The problem: Copy each line of the data below exactly, leaving out pictures.
*** Opening Materials provided ***
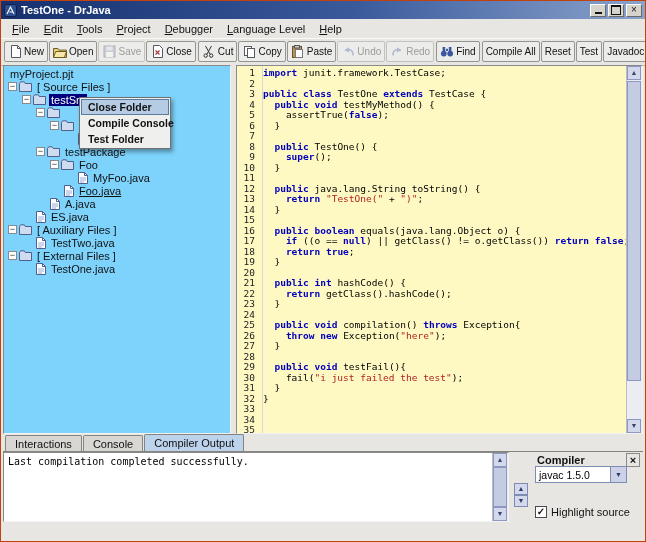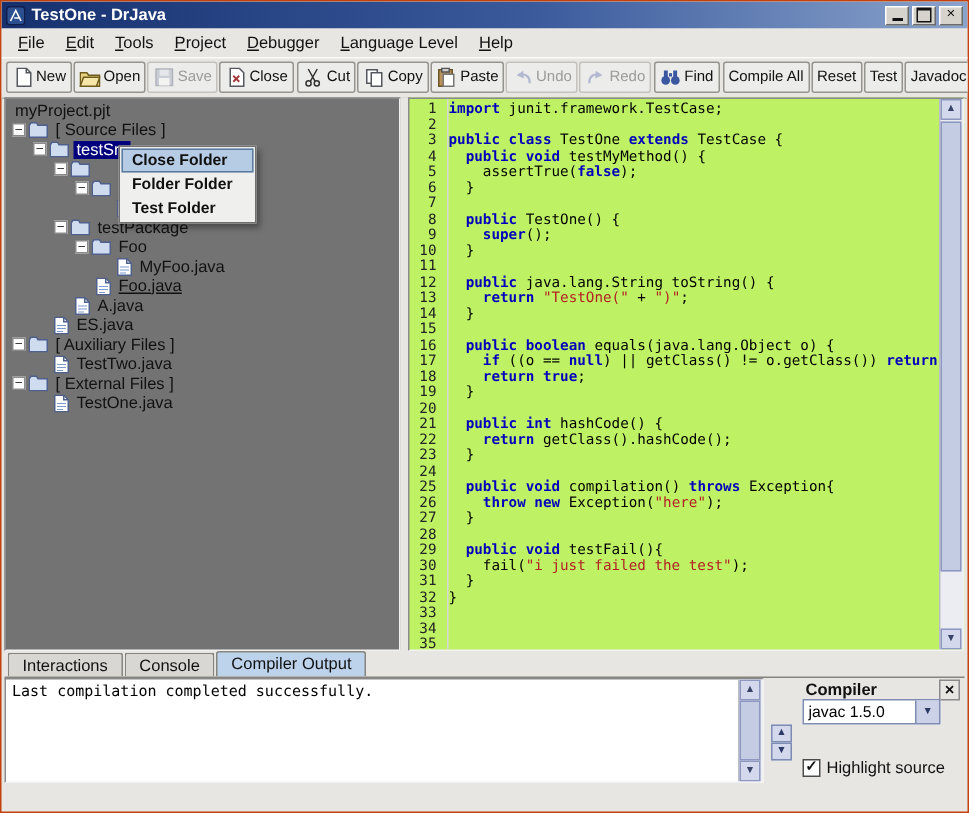--- a/index.html
+++ b/index.html
@@ -25,24 +25,24 @@
     gap:1px;padding:0 3px;background:#e7e6e3;border-bottom:1px solid #b5b4b1;box-shadow:inset 0 1px 0 #fafaf8;}
   .tb-btn{display:flex;align-items:center;gap:2px;height:21px;padding:0 3px;font-size:10px;
     font-family:"Liberation Sans",sans-serif;background:#ececea;border:1px solid #95948f;border-radius:2px;
     color:#111;white-space:nowrap;cursor:default;}
   .tb-btn.disabled{color:#9b9b9b;border-color:#c3c2bf;justify-content:flex-end;}
   .tb-btn.disabled svg{opacity:.4;}
   .tb-ic{display:inline-flex;width:14px;height:13px;align-items:center;justify-content:center;}
   .tb-sep{width:5px;height:20px;}
   
   .main{position:absolute;top:64px;left:2px;right:2px;height:369px;display:flex;}
-  .tree-panel{width:264px;box-sizing:border-box;background:#737373;border:1px solid;
+  .tree-panel{width:228px;box-sizing:border-box;background:#7dd3fc;border:1px solid;
     border-color:#8a8a8a #f2f2f2 #f2f2f2 #8a8a8a;overflow:hidden;padding-top:1px;}
   .splitter{width:5px;background:#e7e6e3;}
-  .editor{flex:1;position:relative;background:#bef264;border:1px solid;
+  .editor{flex:1;position:relative;background:#fef9c3;border:1px solid;
     border-color:#8a8a8a #f2f2f2 #f2f2f2 #8a8a8a;overflow:hidden;}
   
   .tree-row{height:13px;display:flex;align-items:center;font-size:11px;white-space:nowrap;color:#111;}
   .tree-row .handle{width:9px;height:9px;min-width:9px;box-sizing:border-box;border:1px solid #8a8a8a;
     background:#fdfdfd;font-size:9px;line-height:6px;text-align:center;margin-right:2px;color:#333;}
   .tree-icon{display:inline-flex;margin-right:3px;align-items:center;}
   .tree-label{padding:0 2px;}
   .tree-row.selected .tree-label{background:#00007c;color:#fff;}
   
   .code{position:absolute;top:0;left:0;right:15px;bottom:0;padding-top:2px;
@@ -475,17 +475,17 @@
     </div>
   </div>
 
   <div class="statusbar">
     <div class="sb-field sb-path">/home/awulf/TestOne.java</div>
     <div class="sb-field sb-caret">1:0</div>
   </div>
 
   <div class="ctx" id="ctxmenu">
       <div class="ctx-item highlighted">Close Folder</div>
-      <div class="ctx-item">Folder Folder</div>
+      <div class="ctx-item">Compile Console</div>
       <div class="ctx-item">Test Folder</div>
     </div>
 
 </div>
 
 </body></html>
*** Closing Materials provided ***
Response below:
--- a/index.html
+++ b/index.html
@@ -25,24 +25,24 @@
     gap:1px;padding:0 3px;background:#e7e6e3;border-bottom:1px solid #b5b4b1;box-shadow:inset 0 1px 0 #fafaf8;}
   .tb-btn{display:flex;align-items:center;gap:2px;height:21px;padding:0 3px;font-size:10px;
     font-family:"Liberation Sans",sans-serif;background:#ececea;border:1px solid #95948f;border-radius:2px;
     color:#111;white-space:nowrap;cursor:default;}
   .tb-btn.disabled{color:#9b9b9b;border-color:#c3c2bf;justify-content:flex-end;}
   .tb-btn.disabled svg{opacity:.4;}
   .tb-ic{display:inline-flex;width:14px;height:13px;align-items:center;justify-content:center;}
   .tb-sep{width:5px;height:20px;}
   
   .main{position:absolute;top:64px;left:2px;right:2px;height:369px;display:flex;}
-  .tree-panel{width:264px;box-sizing:border-box;background:#737373;border:1px solid;
+  .tree-panel{width:228px;box-sizing:border-box;background:#7dd3fc;border:1px solid;
     border-color:#8a8a8a #f2f2f2 #f2f2f2 #8a8a8a;overflow:hidden;padding-top:1px;}
   .splitter{width:5px;background:#e7e6e3;}
-  .editor{flex:1;position:relative;background:#bef264;border:1px solid;
+  .editor{flex:1;position:relative;background:#fef9c3;border:1px solid;
     border-color:#8a8a8a #f2f2f2 #f2f2f2 #8a8a8a;overflow:hidden;}
   
   .tree-row{height:13px;display:flex;align-items:center;font-size:11px;white-space:nowrap;color:#111;}
   .tree-row .handle{width:9px;height:9px;min-width:9px;box-sizing:border-box;border:1px solid #8a8a8a;
     background:#fdfdfd;font-size:9px;line-height:6px;text-align:center;margin-right:2px;color:#333;}
   .tree-icon{display:inline-flex;margin-right:3px;align-items:center;}
   .tree-label{padding:0 2px;}
   .tree-row.selected .tree-label{background:#00007c;color:#fff;}
   
   .code{position:absolute;top:0;left:0;right:15px;bottom:0;padding-top:2px;
@@ -475,17 +475,17 @@
     </div>
   </div>
 
   <div class="statusbar">
     <div class="sb-field sb-path">/home/awulf/TestOne.java</div>
     <div class="sb-field sb-caret">1:0</div>
   </div>
 
   <div class="ctx" id="ctxmenu">
       <div class="ctx-item highlighted">Close Folder</div>
-      <div class="ctx-item">Folder Folder</div>
+      <div class="ctx-item">Compile Console</div>
       <div class="ctx-item">Test Folder</div>
     </div>
 
 </div>
 
 </body></html>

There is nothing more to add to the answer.